======== Working data ========

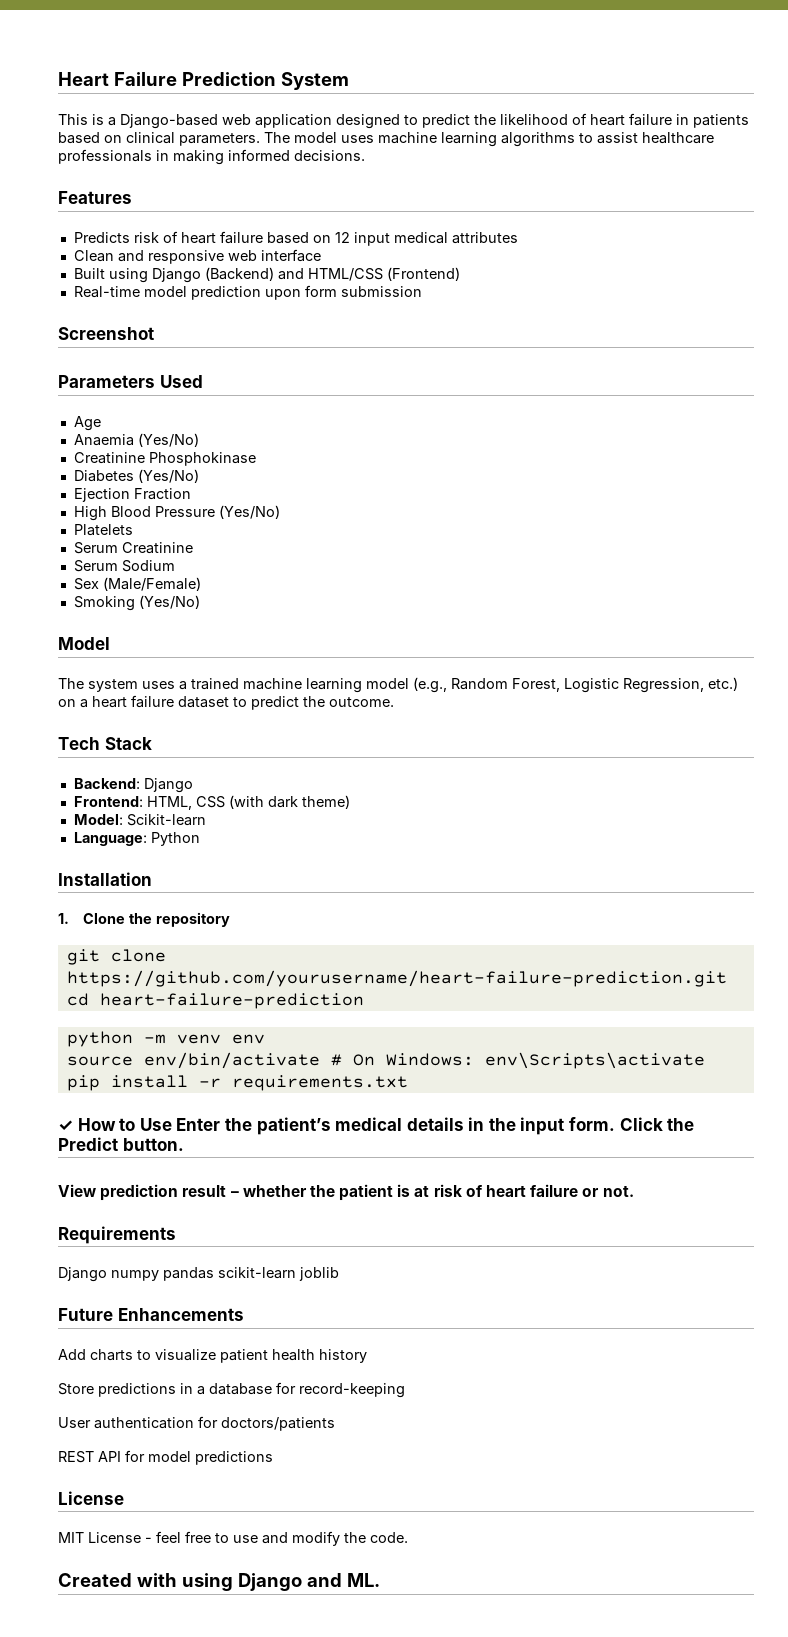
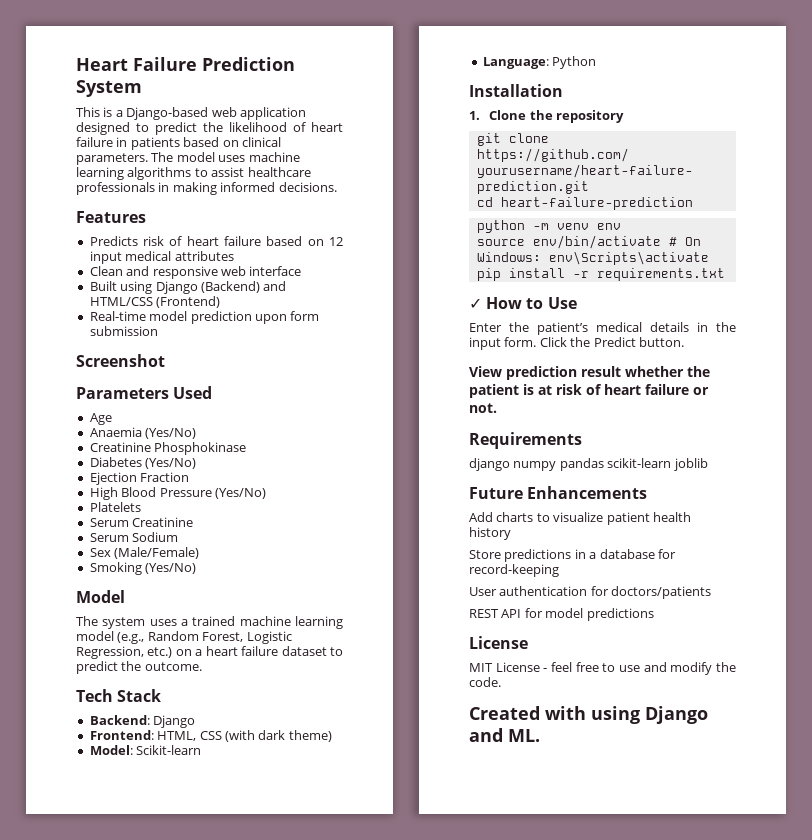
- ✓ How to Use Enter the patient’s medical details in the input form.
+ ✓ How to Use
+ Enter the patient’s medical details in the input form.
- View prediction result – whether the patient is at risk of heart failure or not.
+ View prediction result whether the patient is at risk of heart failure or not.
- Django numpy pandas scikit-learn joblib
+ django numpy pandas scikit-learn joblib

========
======== Working data ========

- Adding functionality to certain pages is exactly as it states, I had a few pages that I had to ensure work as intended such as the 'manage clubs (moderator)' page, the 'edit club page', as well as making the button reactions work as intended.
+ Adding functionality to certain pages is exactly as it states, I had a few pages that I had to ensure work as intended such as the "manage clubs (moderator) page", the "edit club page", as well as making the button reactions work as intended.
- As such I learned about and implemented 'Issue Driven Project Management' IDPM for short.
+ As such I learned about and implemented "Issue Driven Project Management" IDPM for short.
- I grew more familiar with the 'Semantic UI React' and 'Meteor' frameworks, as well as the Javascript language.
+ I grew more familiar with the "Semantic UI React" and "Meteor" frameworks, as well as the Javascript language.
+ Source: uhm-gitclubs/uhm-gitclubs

========
======== Working data ========

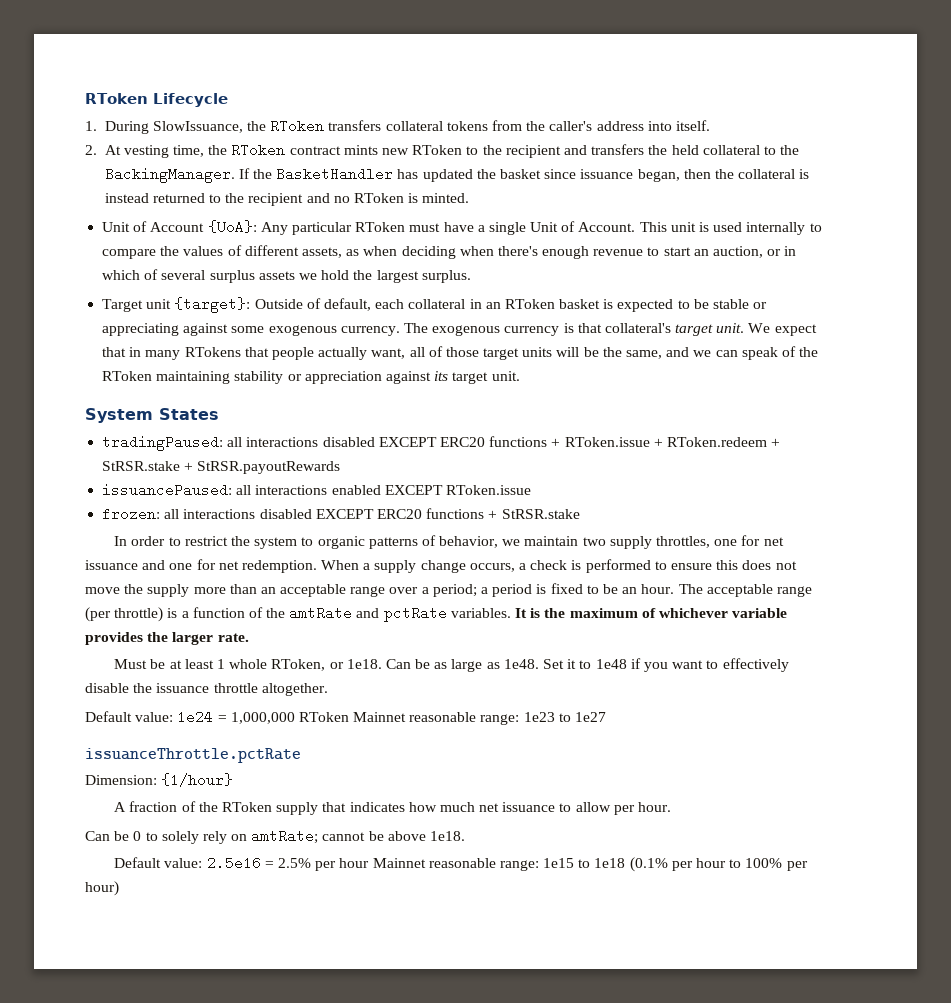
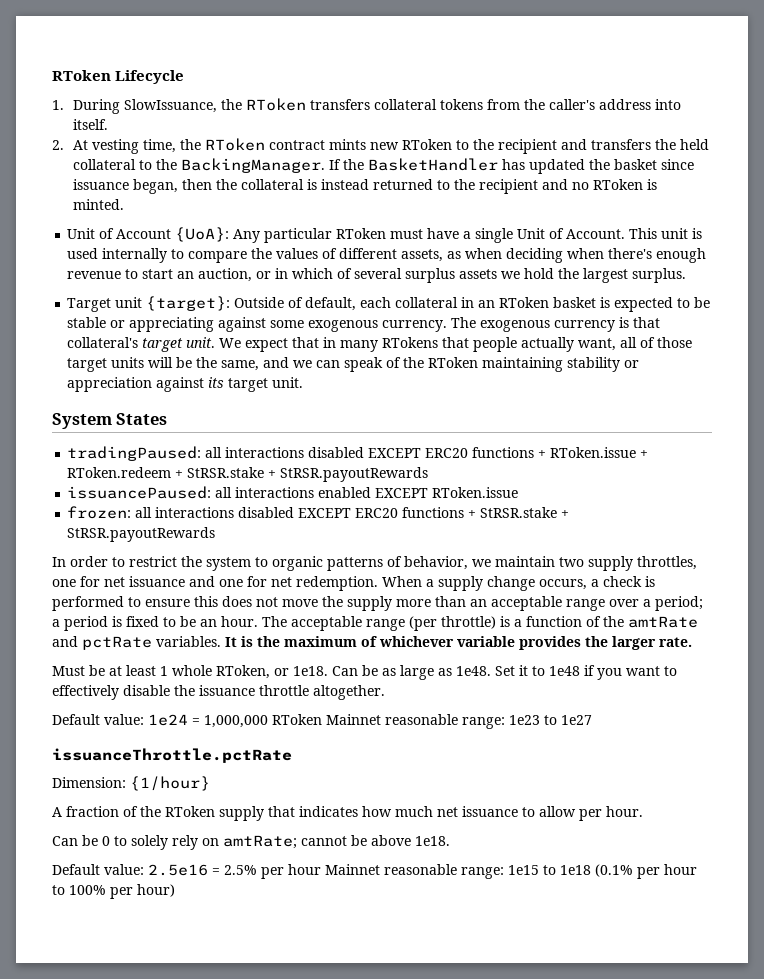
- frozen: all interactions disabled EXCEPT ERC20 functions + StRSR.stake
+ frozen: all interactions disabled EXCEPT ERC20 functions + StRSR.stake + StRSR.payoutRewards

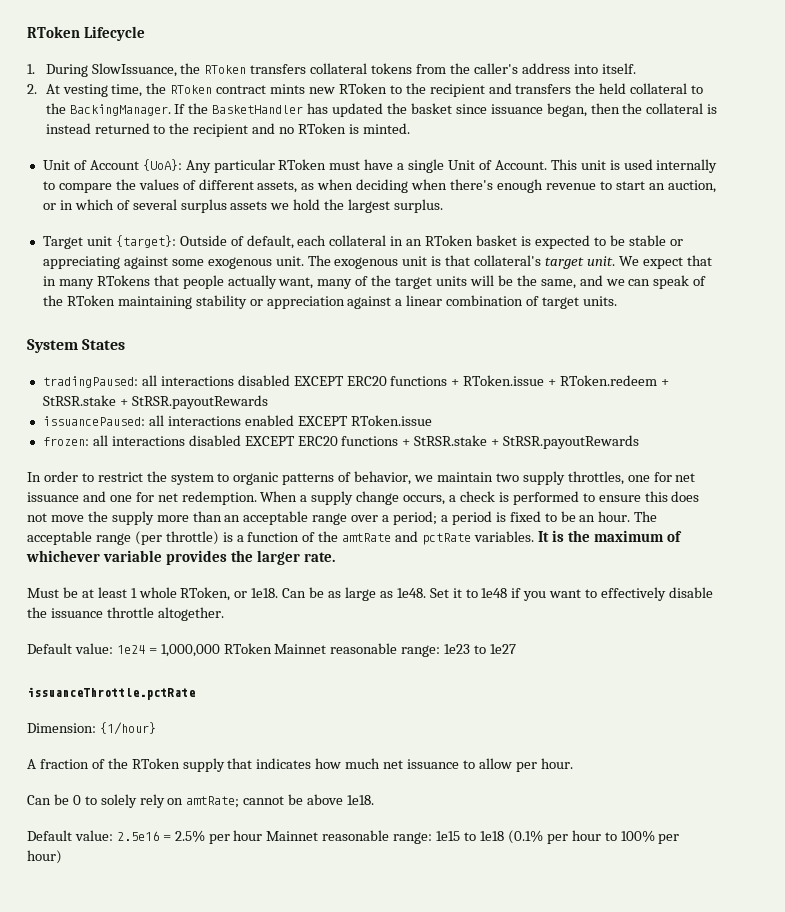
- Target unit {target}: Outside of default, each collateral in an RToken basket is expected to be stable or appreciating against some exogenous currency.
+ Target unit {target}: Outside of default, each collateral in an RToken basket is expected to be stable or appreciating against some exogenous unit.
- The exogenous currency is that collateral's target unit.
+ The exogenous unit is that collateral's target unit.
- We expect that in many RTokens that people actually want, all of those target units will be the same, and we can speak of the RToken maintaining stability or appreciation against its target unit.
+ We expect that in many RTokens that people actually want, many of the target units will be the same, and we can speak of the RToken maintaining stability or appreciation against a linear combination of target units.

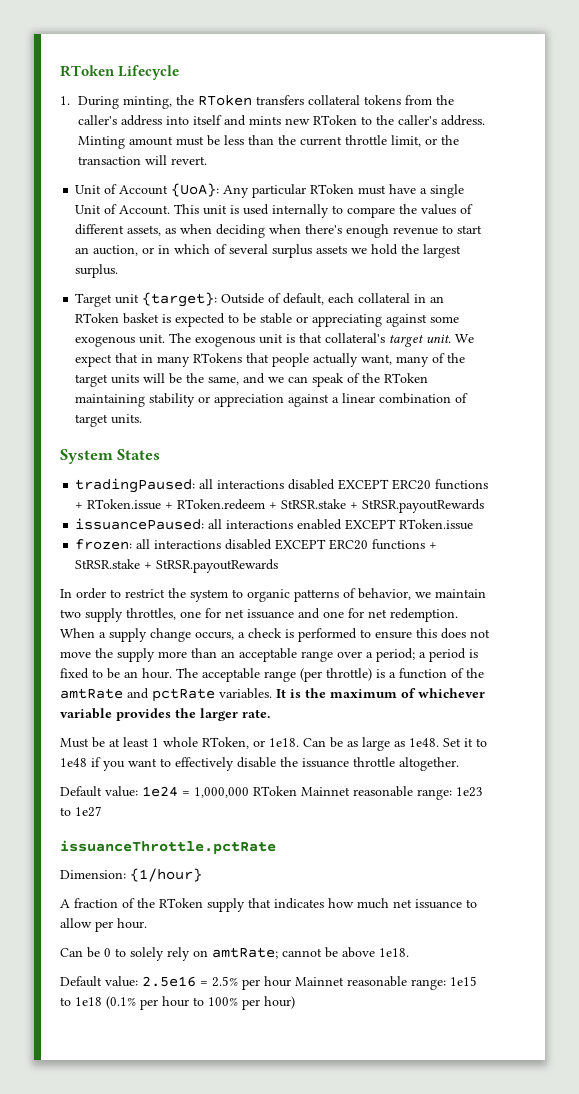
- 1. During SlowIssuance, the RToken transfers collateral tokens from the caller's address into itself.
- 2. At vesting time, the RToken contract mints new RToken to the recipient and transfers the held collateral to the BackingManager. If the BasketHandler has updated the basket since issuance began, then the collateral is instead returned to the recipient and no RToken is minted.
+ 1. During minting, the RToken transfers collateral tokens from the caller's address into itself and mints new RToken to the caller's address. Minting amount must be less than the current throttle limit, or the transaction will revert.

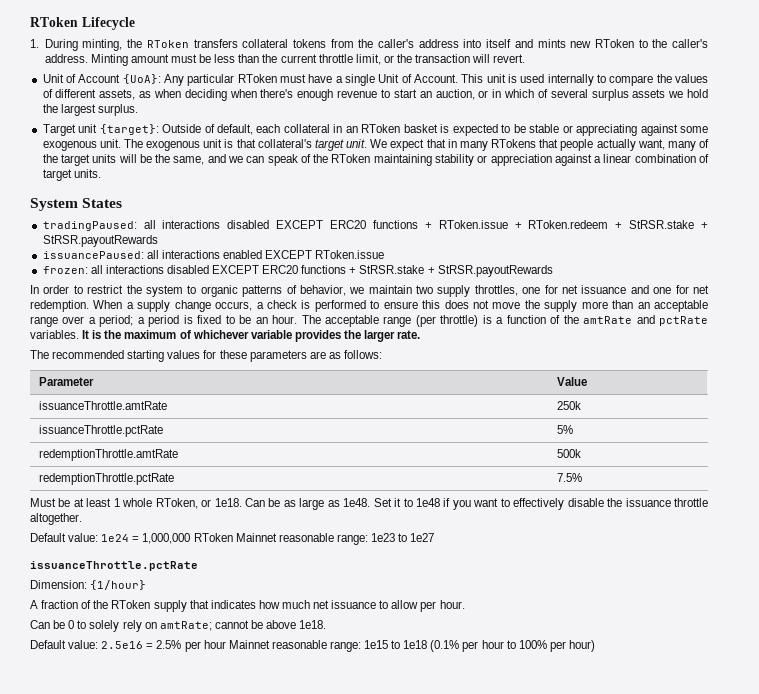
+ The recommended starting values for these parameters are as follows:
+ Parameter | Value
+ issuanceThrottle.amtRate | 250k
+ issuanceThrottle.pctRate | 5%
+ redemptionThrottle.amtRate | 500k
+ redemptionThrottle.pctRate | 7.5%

========

## Exercise instructions
For the string "pages", show each line of the entries above where it occurs.

## Answer to this exercise
- Adding functionality to certain pages is exactly as it states, I had a few pages that I had to ensure work as intended such as the 'manage clubs (moderator)' page, the 'edit club page', as well as making the button reactions work as intended.
+ Adding functionality to certain pages is exactly as it states, I had a few pages that I had to ensure work as intended such as the "manage clubs (moderator) page", the "edit club page", as well as making the button reactions work as intended.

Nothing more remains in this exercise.